Hindustan Petroleum Corporation’s (HPCL) Q1FY22 standalone EPS is down 33% YoY as hit from YoY plunge in net marketing margin exceeded gains from YoY rise in core GRM and crude and product inventory gain. Q1 consolidated EPS was down just 7% YoY due to associates/JVs being in the black vs in the red in Q1FY21.
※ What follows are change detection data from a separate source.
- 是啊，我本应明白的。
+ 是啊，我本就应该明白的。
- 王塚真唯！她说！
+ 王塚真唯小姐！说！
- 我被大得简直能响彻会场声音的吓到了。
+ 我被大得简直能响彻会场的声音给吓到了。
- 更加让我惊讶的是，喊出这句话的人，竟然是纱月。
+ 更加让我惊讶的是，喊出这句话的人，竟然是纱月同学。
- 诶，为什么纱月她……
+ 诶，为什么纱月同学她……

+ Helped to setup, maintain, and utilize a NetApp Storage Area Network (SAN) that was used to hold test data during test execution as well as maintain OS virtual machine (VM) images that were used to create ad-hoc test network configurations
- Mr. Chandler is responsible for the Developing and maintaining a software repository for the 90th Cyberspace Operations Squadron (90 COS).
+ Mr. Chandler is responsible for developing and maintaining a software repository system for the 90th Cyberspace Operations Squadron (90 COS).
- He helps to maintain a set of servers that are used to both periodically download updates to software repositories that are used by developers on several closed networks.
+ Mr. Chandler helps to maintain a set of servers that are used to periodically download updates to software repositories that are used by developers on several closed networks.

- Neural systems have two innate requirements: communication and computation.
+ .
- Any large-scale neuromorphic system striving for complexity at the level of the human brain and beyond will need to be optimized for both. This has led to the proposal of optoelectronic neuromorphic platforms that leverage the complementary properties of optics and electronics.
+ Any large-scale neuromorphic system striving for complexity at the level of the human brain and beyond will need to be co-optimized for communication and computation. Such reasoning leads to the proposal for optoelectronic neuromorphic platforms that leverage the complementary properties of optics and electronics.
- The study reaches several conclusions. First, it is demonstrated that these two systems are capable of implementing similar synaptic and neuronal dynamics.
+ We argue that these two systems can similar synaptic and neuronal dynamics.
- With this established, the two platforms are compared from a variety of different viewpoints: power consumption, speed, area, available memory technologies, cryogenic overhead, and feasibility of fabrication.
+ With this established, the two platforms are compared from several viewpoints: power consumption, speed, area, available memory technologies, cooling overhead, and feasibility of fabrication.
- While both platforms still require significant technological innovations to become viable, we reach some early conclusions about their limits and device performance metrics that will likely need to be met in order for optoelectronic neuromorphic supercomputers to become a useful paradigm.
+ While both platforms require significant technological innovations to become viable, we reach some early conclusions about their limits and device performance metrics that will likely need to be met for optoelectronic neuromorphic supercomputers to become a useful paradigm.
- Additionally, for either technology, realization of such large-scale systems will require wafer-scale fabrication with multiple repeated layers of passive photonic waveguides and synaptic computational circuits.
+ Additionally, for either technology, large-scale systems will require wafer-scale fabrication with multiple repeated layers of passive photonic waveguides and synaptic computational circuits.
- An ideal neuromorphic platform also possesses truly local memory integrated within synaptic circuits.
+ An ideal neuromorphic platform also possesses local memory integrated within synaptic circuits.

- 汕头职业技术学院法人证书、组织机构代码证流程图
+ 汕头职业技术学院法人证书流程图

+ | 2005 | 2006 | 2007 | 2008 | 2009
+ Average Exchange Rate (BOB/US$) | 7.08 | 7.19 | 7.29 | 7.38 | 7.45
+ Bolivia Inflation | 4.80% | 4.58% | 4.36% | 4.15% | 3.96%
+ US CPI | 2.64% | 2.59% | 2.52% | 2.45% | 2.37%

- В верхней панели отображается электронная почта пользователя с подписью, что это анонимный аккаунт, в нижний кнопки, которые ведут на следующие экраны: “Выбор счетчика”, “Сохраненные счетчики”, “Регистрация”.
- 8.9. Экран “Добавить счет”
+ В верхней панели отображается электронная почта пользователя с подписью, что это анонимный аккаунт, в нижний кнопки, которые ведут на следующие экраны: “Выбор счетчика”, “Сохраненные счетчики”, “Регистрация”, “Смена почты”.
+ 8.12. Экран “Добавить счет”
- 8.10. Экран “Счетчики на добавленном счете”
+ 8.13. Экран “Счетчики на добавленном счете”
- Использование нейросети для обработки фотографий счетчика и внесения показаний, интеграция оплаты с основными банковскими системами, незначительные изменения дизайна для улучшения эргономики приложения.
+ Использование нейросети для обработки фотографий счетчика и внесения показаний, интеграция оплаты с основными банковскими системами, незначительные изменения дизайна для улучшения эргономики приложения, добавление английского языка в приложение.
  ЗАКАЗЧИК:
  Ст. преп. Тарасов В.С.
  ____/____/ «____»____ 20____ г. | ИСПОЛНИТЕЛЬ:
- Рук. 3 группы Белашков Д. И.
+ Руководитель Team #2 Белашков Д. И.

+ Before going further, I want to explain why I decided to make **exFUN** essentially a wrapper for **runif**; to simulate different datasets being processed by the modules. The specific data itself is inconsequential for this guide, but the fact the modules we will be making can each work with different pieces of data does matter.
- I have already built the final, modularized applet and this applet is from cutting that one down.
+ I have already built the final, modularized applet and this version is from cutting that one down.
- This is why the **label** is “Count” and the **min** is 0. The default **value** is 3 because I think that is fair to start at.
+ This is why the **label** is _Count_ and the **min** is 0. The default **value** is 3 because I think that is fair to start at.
Hefty hike in domestic prices and fall in international prices from peak has meant auto fuel net marketing margin is on track to be in line with our FY22E estimate of Rs2.5/l or even higher. HPCL’s core GRM is weak in FY22-TD and recovery in diesel cracks is key to GRM rising to our FY22E estimate of US$3/bbl. Lower diesel sales volume to factor-in the impact of second wave and higher debt led to cut in our FY22E-FY23E EPS and target price by 4-8%. Maintain HOLD.

 

* Q1 standalone and consolidated EPS down 33-7% YoY hit by plunge in net marketing margin: Standalone Q1FY22 profit and EPS are down 36-33% YoY respectively hit by 77% YoY fall in net marketing margin to Rs1.4/l and marketing EBITDA by 65% YoY. Hit from marketing margin fall exceeded gains from rise in estimated core GRM to US$1.0/bbl vs minus US$0.87/bbl in Q1FY21 and 2.9x YoY jump in estimated crude and product inventory gain to Rs18.1bn. Excluding inventory gain/loss, Q1 standalone EPS is estimated to be down 80% YoY. Fall in consolidated Q1 profit and EPS was less steep than standalone at 11-7% YoY due to share of profit from JV/associates at Rs3bn vs loss of Rs5.6bn in Q1FY21.

 

* Marketing margins appear on track to be in line with FY22E estimate or higher: Adequate (Rs9-11.28/l) hike in domestic diesel and petrol prices in FY22-TD and modest fall in international prices from 6-Jul’21 peak has meant that net auto fuel marketing margin is at Rs3.28/l on 5-Aug’21 and Rs2.82/l in Q2FY22-TD vs Rs1.43/l in Q1FY22 and Rs1.83/l in FY22-TD. Net margin is estimated at Rs3.24/l on 16- Aug’21 based on international prices during 1-4 Aug’21 and at Rs3.58/l at latest international prices. If domestic and international prices remain at current levels, FY22E net margin would work out to Rs2.95/l vs our FY22E estimate of Rs2.5/l.

 

* Q1 core GRM estimated to be 66% below FY22E GRM; diesel cracks rebound key to GRM recovery: HPCL’s Q1FY22 core GRM estimated at US$1.0/bbl is 66% below our FY22E estimate of US$3/bbl. Reuters Singapore GRM is at an 8-quarter high driven by petrol cracks at 7-quarter high in Q2FY22-TD. However, diesel cracks continue to be weak at US$5.2/bbl in FY22-TD and their rebound to pre-covid level of US$11/bbl is key to GRM recovery.

 

* Cut FY22E-FY23E EPS by 7-4% and target price by 8%; maintain HOLD: We have cut our FY22E-FY23E diesel sales volume to factor-in the impact of second covid wave. It is the main driver of cut in FY22E EPS by 7% and FY23E EPS by 4%. Rise in debt estimate has meant cut in target price based on 6x FY23E EV/EBITDA by 8% to Rs271 (2% upside). Diesel cracks rebound is key to GRM recovery, which we see as being crucial to improve HPCL’s stock performance.